It didn’t matter, at the last. To this guy, to the Hero in Black,
someone had given him his bit of glory, and that was enough.
After all, we’ve been hearing about the legendary Dark Harrier
forever, haven’t we? Often glimpsed at trouble spots, I mean
really big ones, a caped flying figure all in black, the white bird on
his chest picking him out as he dives headlong right into the thick of
things. Really thick things: the Clockwork attack in Steel Canyon back
in ’03, the Ziggurski breakout and riots in ’04, the
Hellion arson wave that same year, the defeat of a poisoning plot by
Doc Vazhilok and the aforementioned Day that Steel Canyon Burned only
last year.
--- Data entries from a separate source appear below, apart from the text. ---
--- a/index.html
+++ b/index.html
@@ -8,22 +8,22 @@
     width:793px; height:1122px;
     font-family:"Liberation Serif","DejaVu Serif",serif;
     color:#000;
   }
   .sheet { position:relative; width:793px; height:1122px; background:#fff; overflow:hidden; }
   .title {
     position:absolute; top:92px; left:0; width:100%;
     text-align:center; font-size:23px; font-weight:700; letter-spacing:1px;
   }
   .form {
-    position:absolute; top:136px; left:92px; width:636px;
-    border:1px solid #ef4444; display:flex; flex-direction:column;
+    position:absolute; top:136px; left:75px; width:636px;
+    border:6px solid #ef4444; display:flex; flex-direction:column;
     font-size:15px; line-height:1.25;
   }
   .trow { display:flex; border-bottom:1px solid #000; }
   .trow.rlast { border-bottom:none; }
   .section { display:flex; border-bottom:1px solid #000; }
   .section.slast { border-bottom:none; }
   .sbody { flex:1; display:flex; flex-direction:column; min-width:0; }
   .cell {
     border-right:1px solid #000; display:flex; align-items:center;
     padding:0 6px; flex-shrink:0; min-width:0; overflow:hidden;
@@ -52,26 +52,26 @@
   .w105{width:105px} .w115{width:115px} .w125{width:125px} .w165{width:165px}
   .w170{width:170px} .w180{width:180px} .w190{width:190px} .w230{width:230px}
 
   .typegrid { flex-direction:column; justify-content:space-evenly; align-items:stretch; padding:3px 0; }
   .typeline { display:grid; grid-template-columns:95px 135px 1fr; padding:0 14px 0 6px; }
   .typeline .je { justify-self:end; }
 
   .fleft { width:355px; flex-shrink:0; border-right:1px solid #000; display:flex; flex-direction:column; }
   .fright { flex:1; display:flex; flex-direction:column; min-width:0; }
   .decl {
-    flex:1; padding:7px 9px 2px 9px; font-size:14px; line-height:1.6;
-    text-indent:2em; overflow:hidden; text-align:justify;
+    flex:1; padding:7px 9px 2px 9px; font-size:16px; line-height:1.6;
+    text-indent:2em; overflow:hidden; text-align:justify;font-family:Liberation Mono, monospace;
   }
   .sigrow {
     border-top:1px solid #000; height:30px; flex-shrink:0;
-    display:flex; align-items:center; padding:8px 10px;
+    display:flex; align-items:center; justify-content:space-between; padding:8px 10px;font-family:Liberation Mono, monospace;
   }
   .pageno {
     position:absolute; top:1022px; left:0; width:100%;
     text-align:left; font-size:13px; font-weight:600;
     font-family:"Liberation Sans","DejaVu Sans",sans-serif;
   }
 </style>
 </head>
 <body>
How many times in between, have we seen his grin, the
everpresent dark sunglasses over the domino mask, the enthusiastic
thumbs-up, in pictures in every magazine, in 10-second soundbites or
voice-over videos on nightly newscasts?
This is a guy who really does throw himself in front of bullets for
other people. And what do they give him for rescuing victims buried in
the rubble of exploded buildings, for helping disarm a bomb that bloody
afternoon inside a bank by shielding the technician with his own body
in case things went wrong, for disrupting the Council attack that day
so it got no worse? A table with coffee and cookies and a
substitute’s handshake?
You’d never know this guy had been emotionally wounded that day at city hall, if you met him in person.
We’d arranged to meet in Atlas Park, that famous hero gathering
place in Paragon. I was dressed pretty low-key that day, and was pretty
much ignored by most of the other heroes and wannabe-heroes who flock
to that place like blousy showgirls did outside Radio City Music hall
in the 40’s praying to be discovered.
He came in out of the East, nice and slow so I could get a few good
shots of him [see inset], and settled to the pavement with is grin
already in place. The guy’s face beams at you, like you and he
are in on some joke, and you can imagine his eyes sparkling even behind
the dark Ben Franklin round-framed glasses he affects, and wears even
at night. He shook my hand heartily, like we’d known each other
in college and had run into each other again at a reunion, where we
were the only guys who hadn’t gotten fat or wound up in jail. And
we were happy about that.
TW: I want to thank you for giving me this interview.
DH: No problem, man!
TW: I’d like to get into some origin stuff with you, if
that’s OK. You’ve been in the public eye a good long time,
and yet, there really isn’t a consensus about where you came from
or when people first started seeing you.
DH: Yeah, well, like I mentioned over the phone, there’s a lot of
stuff I simply can’t tell you. A lot of my early years
workin’ for the government –
TW: When you were sidekicking with the Golden Soldiers.
DH: Right, right, but some other stuff too. I warned you, remember?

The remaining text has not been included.